Defendant also contended below that she had invested the initial $40,000 payment in one of plaintiff's real estate projects called Della Presta. The trial court ruled that defendant "has failed to sustain her burden of proof with respect to any alleged ownership interest in said property." This determination is supported by evidence in the record and it is affirmed.
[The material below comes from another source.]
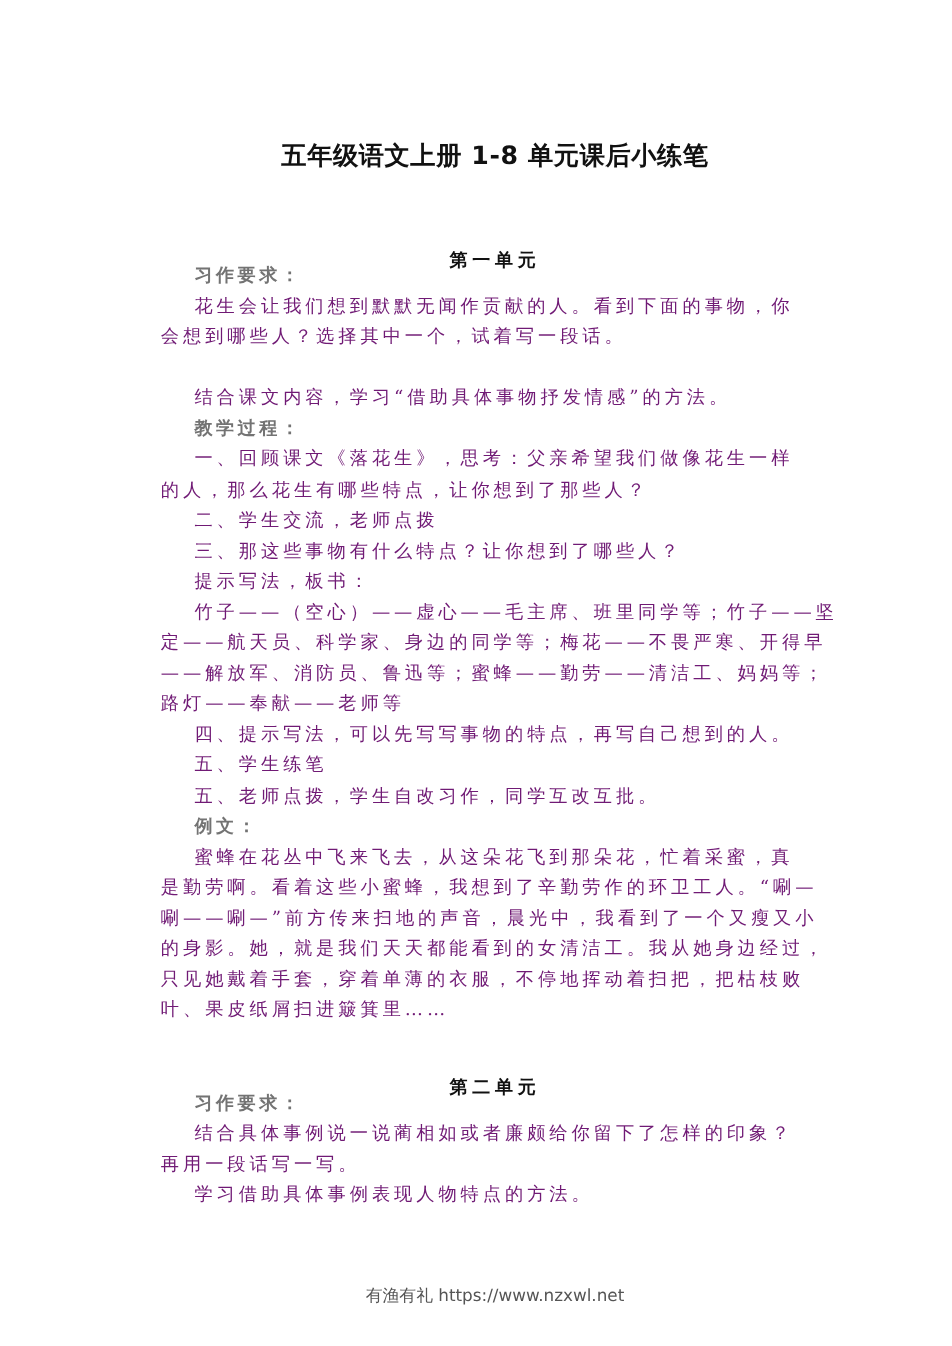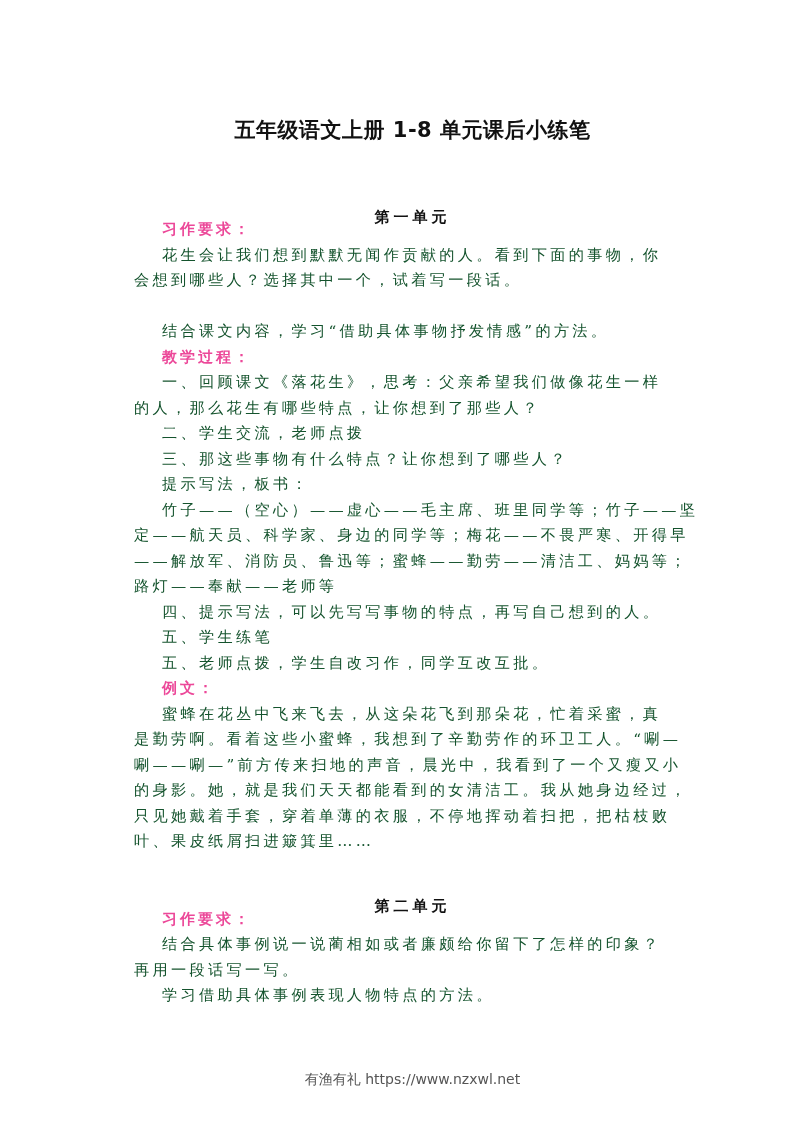"习作要求：" .heading { color: #ec4899 -> #737373 }
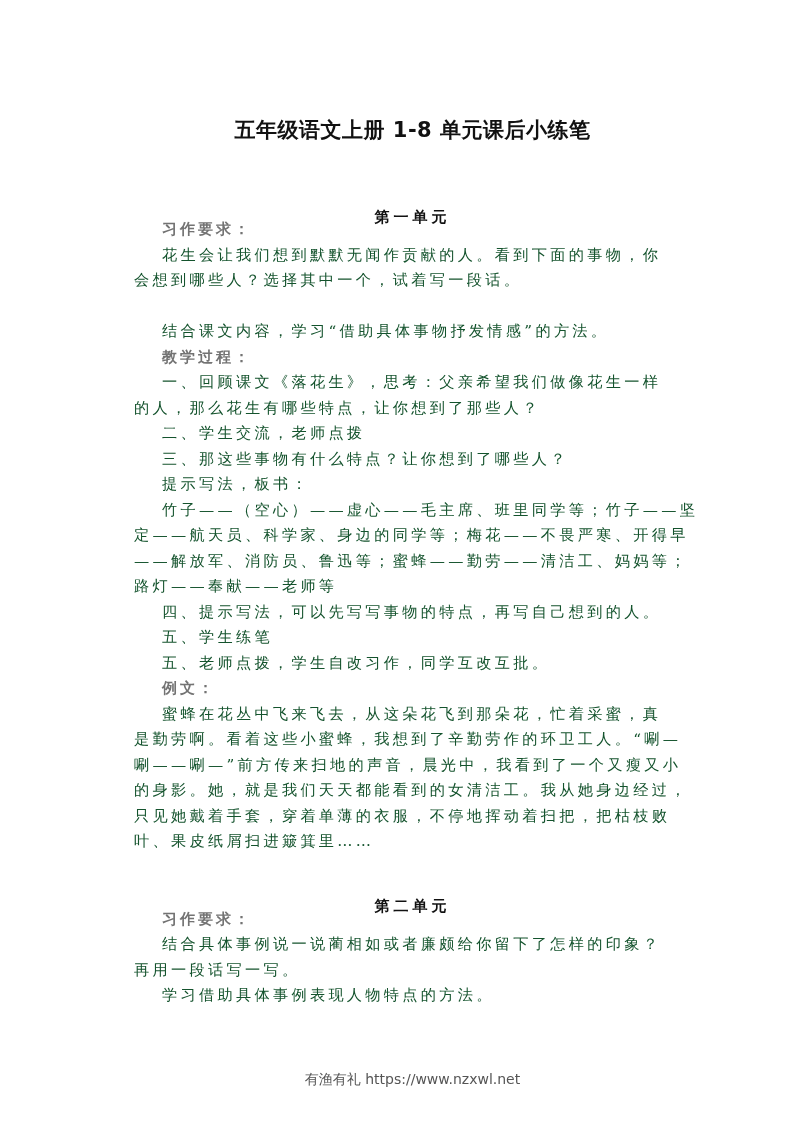"花生会让我们想到默默无闻作贡献的人。看到下面的事物，你" .line { color: #14532d -> #701a75 }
Defendant's trial counsel sought counsel fees in the amount of $137,188.99. The court awarded defendant $35,000. Defendant contends that the counsel fee award was inadequate. The trial court did not adequately explain why it limited the award to $35,000, other than noting that defendant "has present assets totaling $385,000 and will receive a substantial sum from the sale of the house at St. Andrews." Perhaps the court was influenced by the fact that defendant's attempt to invalidate the agreement had failed. In any event, we vacate the counsel fee award because of the outstanding issues regarding equitable distribution and alimony. On remand, counsel fees shall be considered anew when all other issues are resolved.
Plaintiff cross-appealed. He contends that the court erred in not crediting $166,000 in court-ordered pendente lite support payments against the $500,000 obligation contained in the agreement. Plaintiff also contends that the court erred in admitting tape recordings of telephone conversations which defendant offered in support of her contention that they had agreed to nullify the agreement. Both contentions are moot, and the cross-appeal is dismissed.
The order dated October 25, 1996, determining that the agreement is enforceable, is reversed. Paragraph two of the
July 9, 1997 divorce judgment, awarding counsel fees in the amount of $35,000, is vacated. In all other respects the judgment of divorce is affirmed. The case is remanded for further proceedings consistent with this opinion.